Are there any challenges or advantages in working together as a couple?
Ian: Not really! We work very well together, and have never – in nearly 30 years of organising events – argued with each other. Each of us is very conscious that the other is someone we can absolutely rely on to get things right, in their own specialities.
Rachel: There’s no one else that I would rather run an event with. We have complementary strengths and are happy to trust the other to do a fantastic job of their part of the creation process. We both know that the other can be relied upon, will complete a task and produce an end result we can be proud of. Perhaps it’s easier to put other aspects of our life on hold to create a project if you’re a couple because you can be quite selfish about the amount of time you dedicate to it. Having run events with other people, we’ve discovered that it’s easy to be disappointed when others are not as dedicated to the project.
There’s also something wonderful about the creative part of story-writing, when the ideas are flowing, the plot seems to be almost writing itself and you get a tingle as the hairs on the back of your neck stand up because the story creation feels right. Sharing that flow-state with other people is just the best feeling and moments like that make us feel great about working together.
In addition to Storyworlds you have also co-founded and work together in Crooked House, which concentrates on large scale larping events. Can you tell us a little about the idea and story behind Crooked House?
Ian: We had both been larping for more than 10 years when we started Crooked House – we previously co-founded the Cuckoo’s Nest roleplaying society in Glasgow in Scotland, when we were at University together, and it’s still going today. Crooked House was an entity we created to be able to run one-off high-concept larp events. The core of the group are myself and Rachel; my brother Bill who used to be a film special effects model maker and art director, and is now a TV & film director; my sister-in-law Kiera who is trained as a stuntwoman; and our friends Dan and Damian who act as our referees and who we’ve worked with for a very long time. We run events with a reputation for over-the-top special effects and stunts, deep immersion, and lots of mood and atmosphere – and our key tenet is to always give the players at least one thing that they have never seen before.
Rachel: The first Crooked House event was a low-fantasy horror loosely set in the gameworld of the Lorien Trust, where we allowed players to take their existing characters into a more immersive and intense live roleplay experience. After that, we wanted to tackle other genres, and since then have run our own independent one-off events in a variety of different settings. Our events are highly immersive, high-concept, full of ridiculous special effects and stunts, and all the team really put their hearts and souls into them.
You have both worked with a wide variety of themes from horror to history. Are there some themes or time periods which you are especially fond of? What makes a good narrative setting for a game?

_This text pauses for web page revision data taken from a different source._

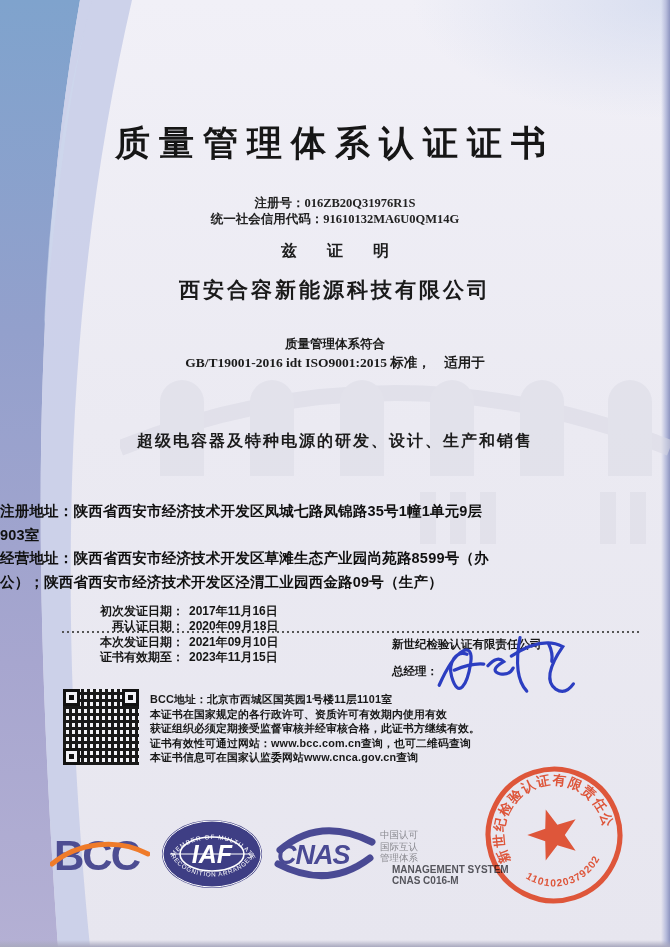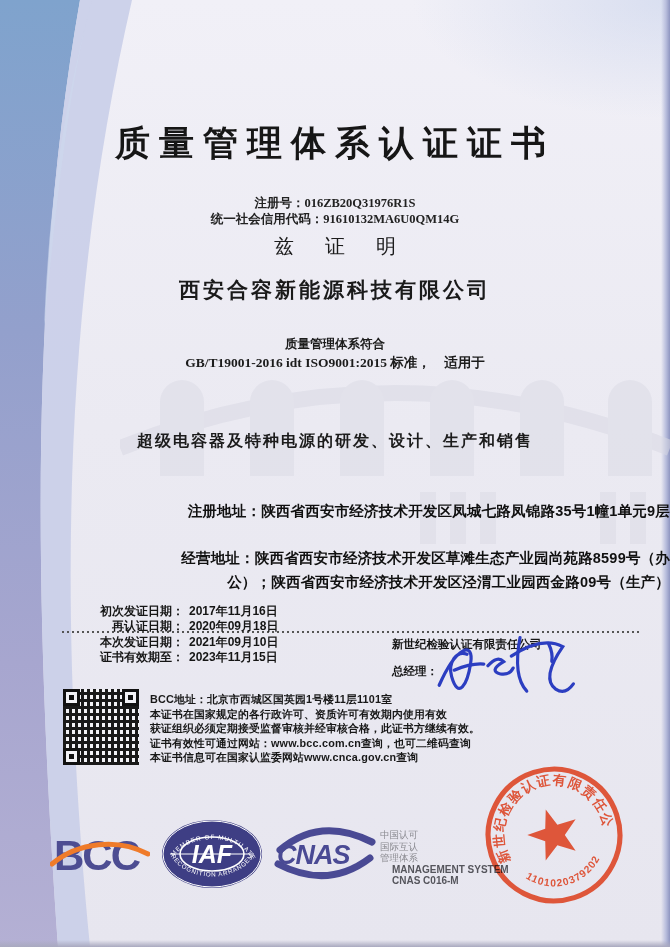"兹 证 明" .certify { font-size: 20px -> 16px; font-weight: 400 -> 700; top: 233px -> 241px }
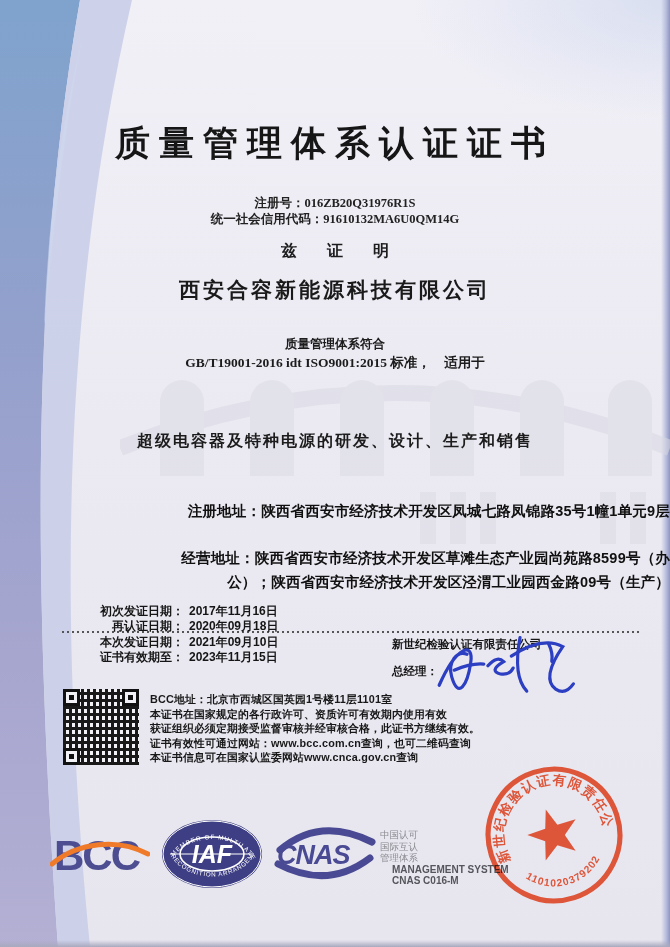"注册地址：陕西省西安市经济技术开发区凤城七路凤锦路35号1幢1单元9层" .addr { text-align: right -> left }
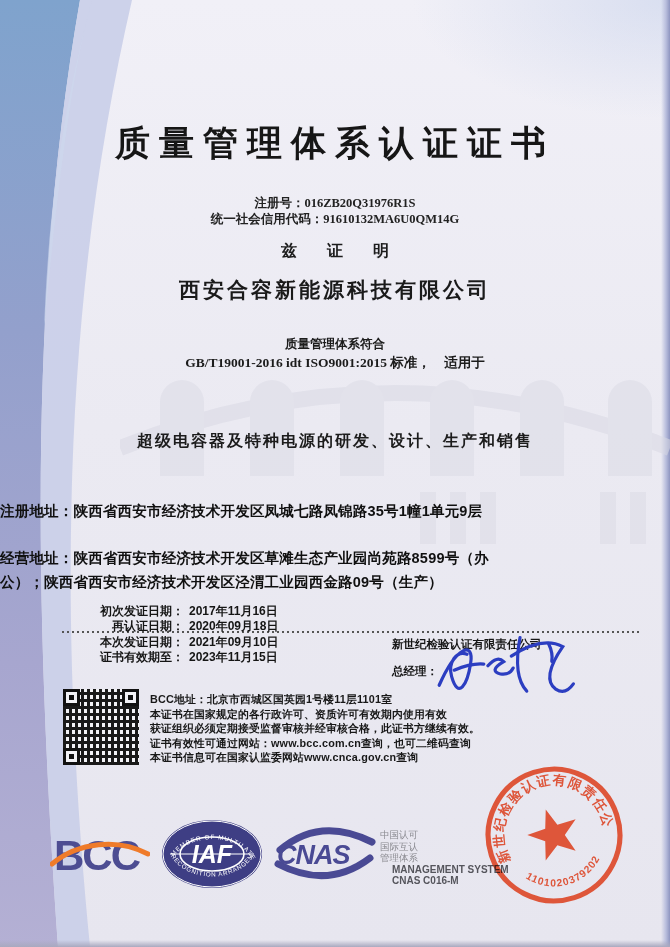"903室" div.addr { html: none -> <div>903室</div> }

Ian: I like stories and settings where the world isn’t quite what you expect it to be. Magical realism, folk horror, urban fantasy – call it what you will, but the main feature is to take the real world and just twist it very slightly. I don’t mind what the time period is, but enjoy historical settings or alternate futures. Probably my least favourite setting would be modern warfare – I find the modern fascination with guns and shooting deeply uninteresting.
As to what makes a good narrative setting – almost anything, but the key question is to think about how the player will engage with it. It is a lot easier to rely on a player’s inherent knowledge of and assumptions about a genre or setting and to use that as a platform for the story you are going to tell them, than to place them as an existing character within a completely new setting, where that character will know a lot more than the player themselves. Aligning the character and the player is super-important to the player experience for me.

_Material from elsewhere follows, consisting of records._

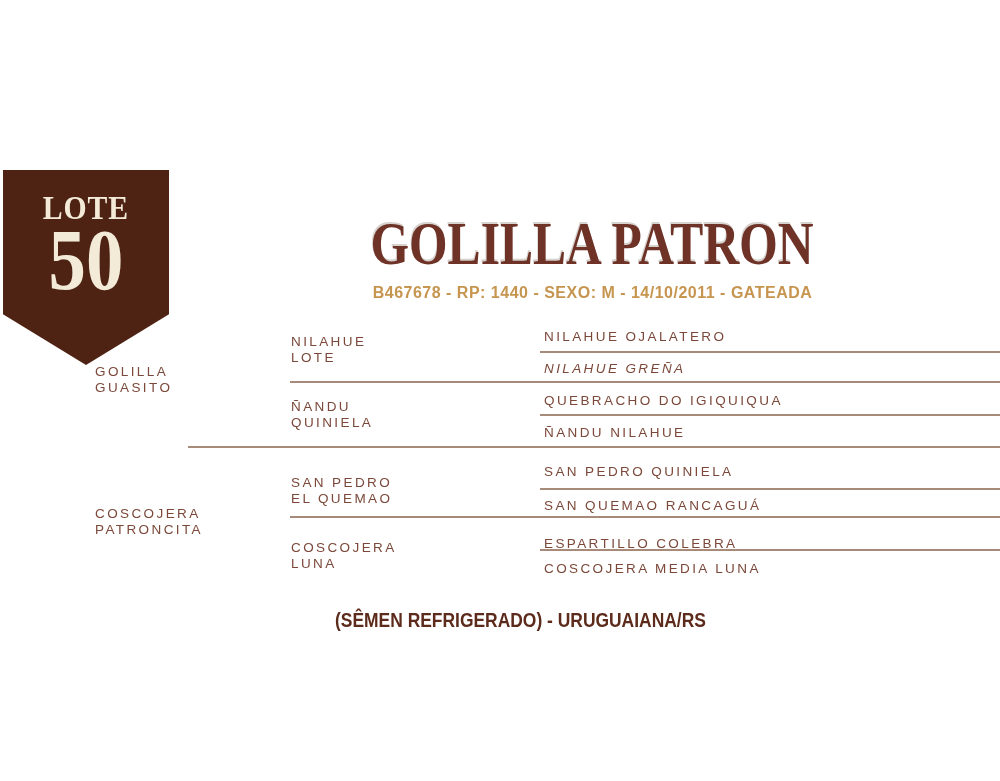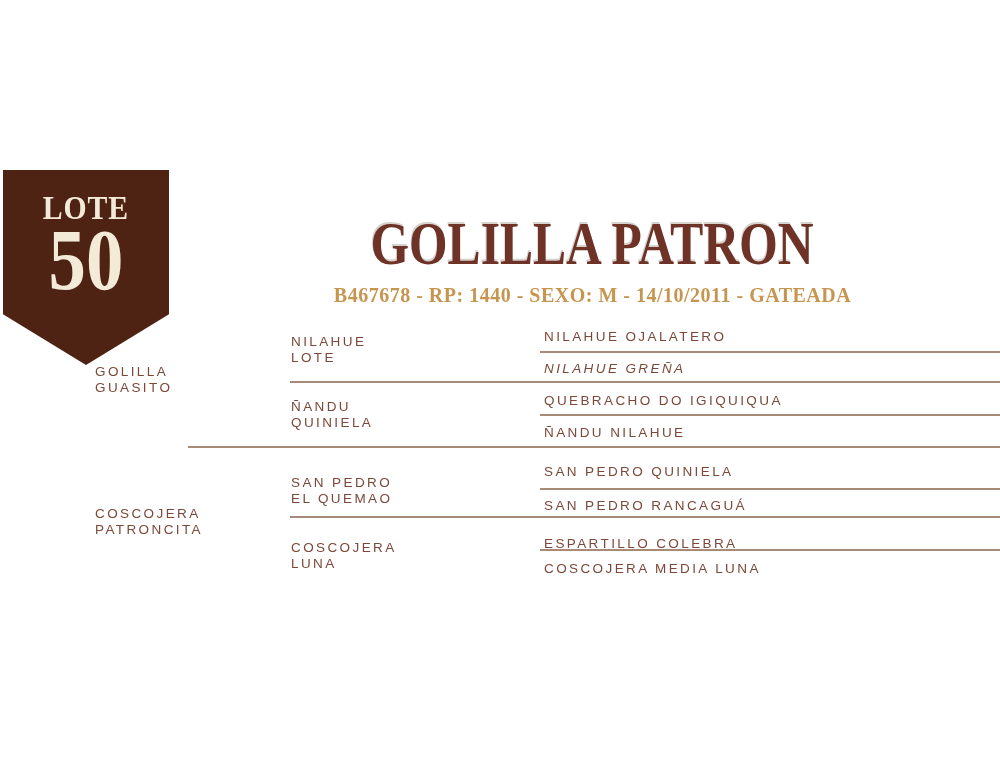"B467678 - RP: 1440 -" .subtitle { font-family: Liberation Serif, serif -> Liberation Sans, sans-serif; font-size: 20px -> 16px }
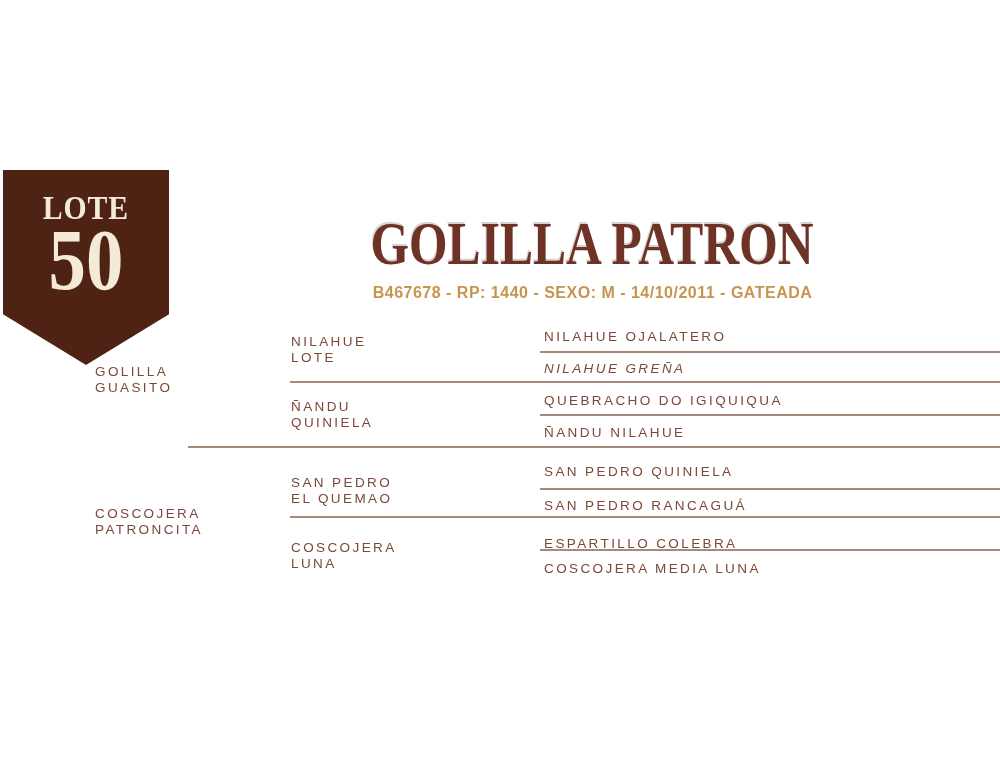"SAN PEDRO RANCAGUÁ" div.ped-name { text: PEDRO -> QUEMAO }
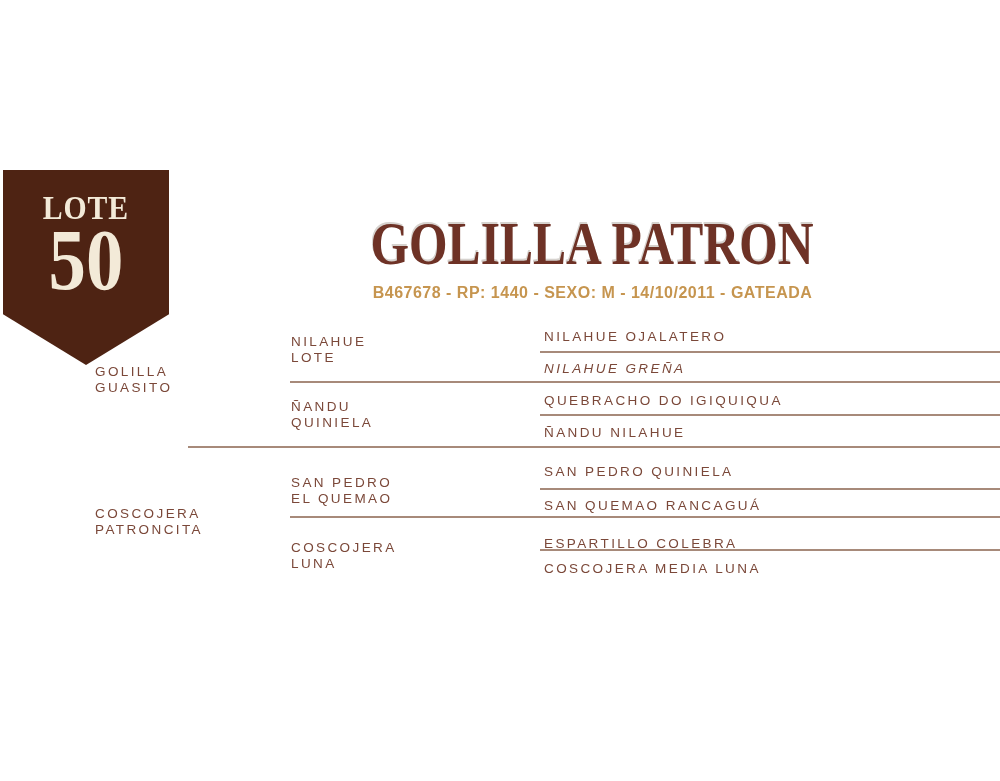"(SÊMEN REFRIGERADO) - URUGUAIANA/RS" div.footer-note { html: none -> <div><span>(SÊMEN REFRIGERADO) - URUGUAIANA/RS</span></div> }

Rachel: There are historical periods which are generally associated with certain genres of games, but this is not a good reason to automatically combine them. You wouldn’t think of the 1950s as being a headline setting for an atmospheric ghost story, but it worked brilliantly in God Rest Ye Merry, perhaps better than the more traditional Victorian ghost story.
We work with a variety of periods and settings. In part this was a reaction to early larp in the UK being almost exclusively high or low fantasy and we wanted to move away from that. In recent years larp has become more varied in settings and themes, which is fantastic for the hobby.
Our themes depend on the game we are writing at the time. Once we have the idea for the theme, we do try very hard to weave it through all aspects of the design to ensure game consistency and that we can foreshadow future events.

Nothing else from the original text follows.